タイヤ産業は規格制度、認証体系、交換市場という三つの制度条件の上に成立している。自動車産業の中でも独特な市場構造を整理する。

規格によって成立する互換市場

タイヤは自動車部品の中でも珍しく、厳密な規格体系の上に成立している製品である。

一般の自動車部品は車両メーカーごとに設計される。エンジン部品、電装部品、ボディ部品などは基本的に専用設計であり、メーカーをまたいだ互換性は存在しない。

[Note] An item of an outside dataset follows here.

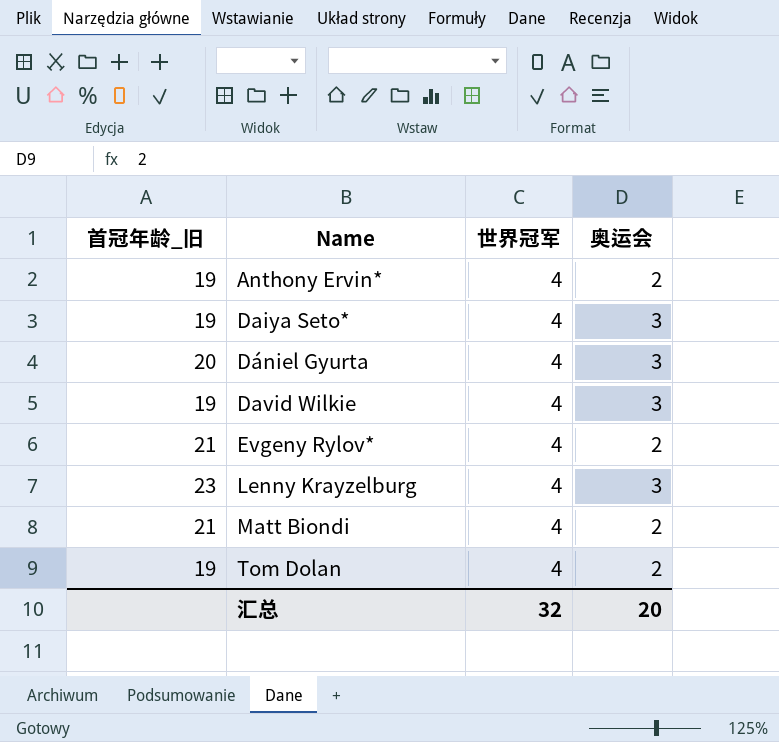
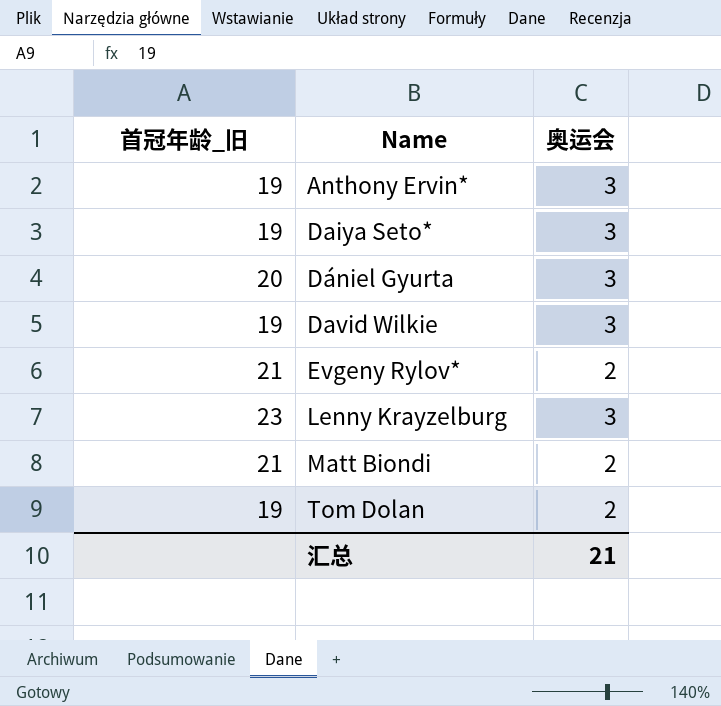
column 世界冠军 | position: 3 -> none
Anthony Ervin* | 奥运会: 2 -> 3
汇总 | 奥运会: 20 -> 21

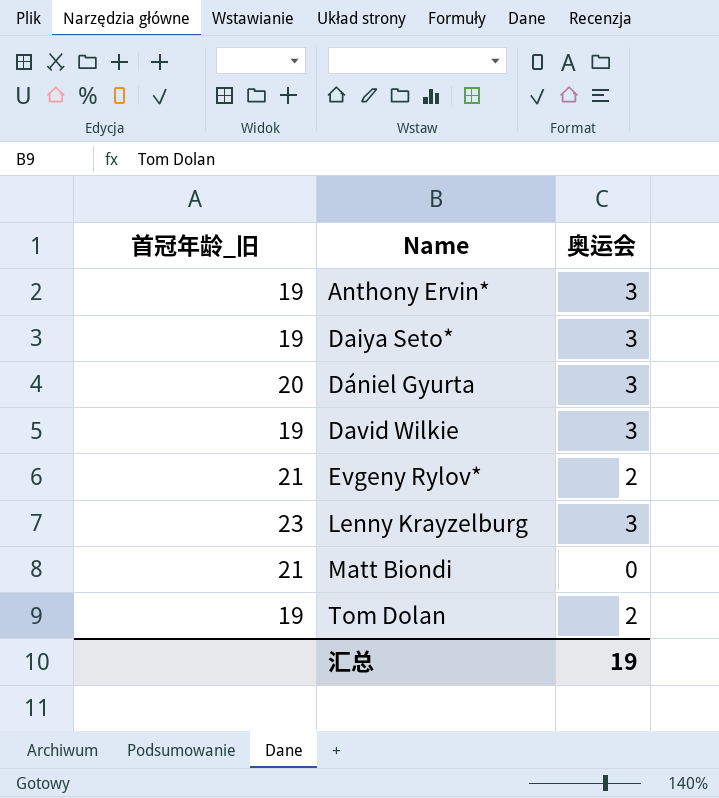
Matt Biondi | 奥运会: 2 -> 0
汇总 | 奥运会: 21 -> 19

これに対してタイヤは、サイズ体系と荷重能力が国際的に標準化されている。

主な規格体系

・ETRTO(欧州)
・TRA(米国)
・JATMA(日本)

これらの団体は次の項目を定義している。

・タイヤサイズ
・リム寸法
・荷重指数
・速度記号
・標準空気圧

例えば

205/55R16 91V

という表記には、断面幅、扁平率、構造、リム径、荷重能力、速度性能が含まれている。

この規格体系によって、同一サイズであればメーカーが異なっても車両に装着できる。

つまりタイヤ市場は

規格互換によって成立する市場

であり、この点が自動車部品の中でも大きな特徴となっている。

 

認証制度と最低安全基準

タイヤは車両の安全に直接関係する部品であるため、各国で認証制度が整備されている。

代表的な制度

・ECE認証(欧州)
・DOT表示(米国)
・JATMA基準(日本)

認証制度では主に次の試験が行われる。

・耐久試験
・高速試験
・ビード強度試験
・構造試験

これらはタイヤが最低限の安全性能を満たすことを確認する制度である。

ただし実際のタイヤ性能は、法規の水準を大きく上回ることが多い。

理由は二つある。

一つは自動車メーカーによる性能要求である。新車装着タイヤは燃費、耐久性、操縦安定性などについて厳しい要求を受ける。

もう一つは交換市場での競争である。耐摩耗性、静粛性、燃費性能などがブランド評価に直接影響する。

このため認証制度は

市場参加の最低条件

として機能している。

 

交換市場を前提とした産業

タイヤは消耗部品である。走行によって摩耗し、一定距離で交換される。

一般的な乗用車タイヤの寿命

・走行距離
30,000〜50,000km

・使用期間
3〜5年

このため車両寿命の間に複数回交換される。

典型的な交換回数

・車両使用期間
約10〜12年

・タイヤ交換
約3〜4回

その結果、市場構造は次のようになる。

新車装着(OE)
約20〜30%

交換市場(RE)
約70〜80%

つまりタイヤメーカーの主要な販売先は自動車メーカーではなく車両所有者である。

販売チャネルも広い。

・タイヤ専門店
・カー用品店
・自動車ディーラー
・ガソリンスタンド
・EC販売

この構造によってタイヤ産業は、自動車産業に属しながらも消費財に近い流通構造を持つ。

 

車両ストックが需要を決める

タイヤ市場の規模は、新車販売台数よりも車両保有台数に強く依存する。

世界の自動車保有台数は約15億台とされる。

1台あたりのタイヤ本数

乗用車
4〜5本

トラック・バス
6〜18本

これらの車両が走行することで、継続的にタイヤ交換需要が発生する。

つまりタイヤ産業の需要基盤は

新車販売ではなく車両ストック

である。

この点がタイヤ産業の市場構造を大きく特徴づけている。

タイヤ産業は次の制度条件の上に成立している。

規格体系
互換性を前提とした製品市場

認証制度
安全基準による市場参加条件

交換市場
消耗によって継続的に発生する需要

この三つが重なることで、タイヤ産業は自動車産業の中でも独立した市場構造を持つ産業となっている。